Amid the privacy concerns and arguably invasive nature of Microsoft's Windows 10 regarding user information, it's no surprise that details on how to minimize the leaks as much as possible have been requested. To this end, we've put together a quick guide to help out.
If you are using Windows 10, or plan to upgrade soon, it's worth bearing in mind a number of privacy-related options that are available, even during the installation/upgrade. If you are already running the OS and forgot to turn them off during installation (or didn't even see them), they can be accessed via the Settings menu on the start menu, and then selecting Privacy from the pop-up.
Among these menus are a plethora of options regarding what data can be gathered about you. However, we should mention that changing any of these options may disable various OS related services, namely Cortana, as Microsoft's digital assistant has it tendrils buried deep.

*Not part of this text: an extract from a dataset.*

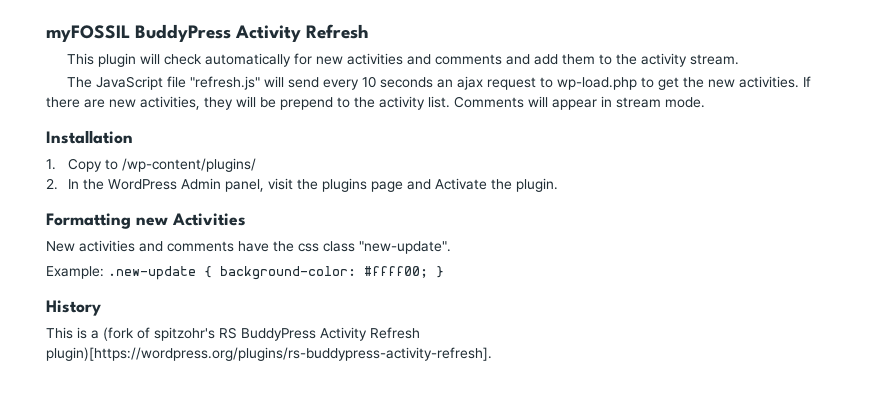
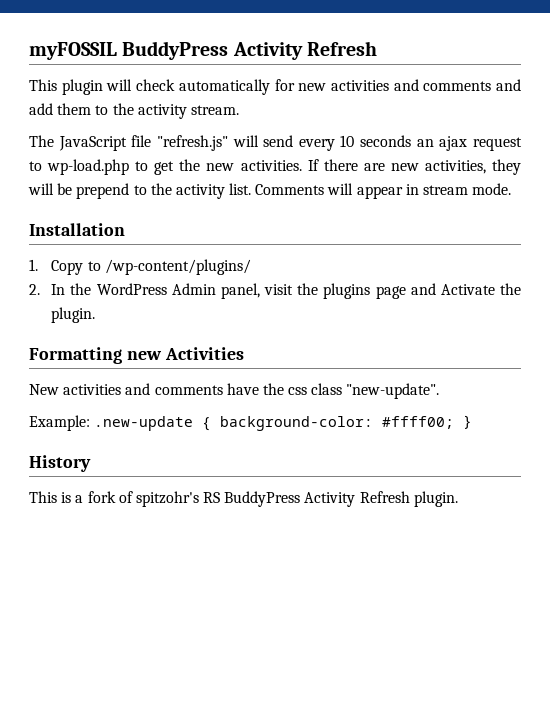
[103,327,134,341] (fork -> [87,491,116,503] fork
[46,347,492,361] plugin)[https://wordpress.org/plugins/rs-buddypress-activity-refresh]. -> [413,491,458,507] plugin.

The first option you will probably want to disable is the targeted advertising via ID. You can probably keep the SmartScreen on, but disable if you're slightly paranoid about the Microsoft Store hijacking links to Store items. Sending typing information back to Microsoft sounds suspiciously like the key logging that we mentioned last week, but this is related to Cortana, as part of the inking data. Last is for language options, in which regional settings are sent to Microsoft.
This is mainly used for local advertising, weather, directions and such. Pretty much useless if you are on a desktop, as you are unlikely to have location data to begin with. Mobiles and laptops may wish to disable this -- however, a number of services won't work, such as Weather, News and Cortana. However, you can selectively disable location information on a per application basis.
Camera and Microphone are best left on, otherwise you won't be able to Skype or use online chat services very easily. Still, if you prefer some applications to use your peripherals, and others not, settings can be changed.
Speech, Inking and Typing are all used as part of Cortana. If you can live without the assistant, you can disable these options too. Account info is required for various Microsoft Store applications to work, so turning this off may not be possible for a number of users. If you don't intend to use the store, then you can safely disable this. With Contacts, there is no global override, and as such you will need to disable applications as need be. Calendar, Messaging and Radios have global options too, but it's up to you if you wish to disable. Radio may be best left on if you are on a Laptop, as this is more about functionality than privacy.
Depending on what other devices you have/use, there will be a list of additional settings. Mobile phones, TVs, tablets, can all share data with applications from the Microsoft Store. This is normally used for synchronizing data, cloud services, bookmarks and other odds & ends.
Feedback and diagnostics, those pesky prompts when things go wrong. While you can not completely disable what information is sent to Microsoft regarding crash reports (you can still decide not to send any information when a prompt does occur), you can at least reduce the amount.
Your Microsoft Account
If you use a Microsoft Account to log into your Windows machine, rather than a local account, there will be yet more privacy options that can be tweaked online. This includes clearing 'interests', which are generated by your search behavior through Bing, clearing data saved by Cortana, as well as search and location history. If you use the same account with the Xbox service, there are yet more options for you to check out too.
While you need to jump through quite a few menus to get it all, much of the privacy related data gathering can be opted out of - for the most part. If you would like to keep your search history private too, consider using a search engine like DuckDuckGo.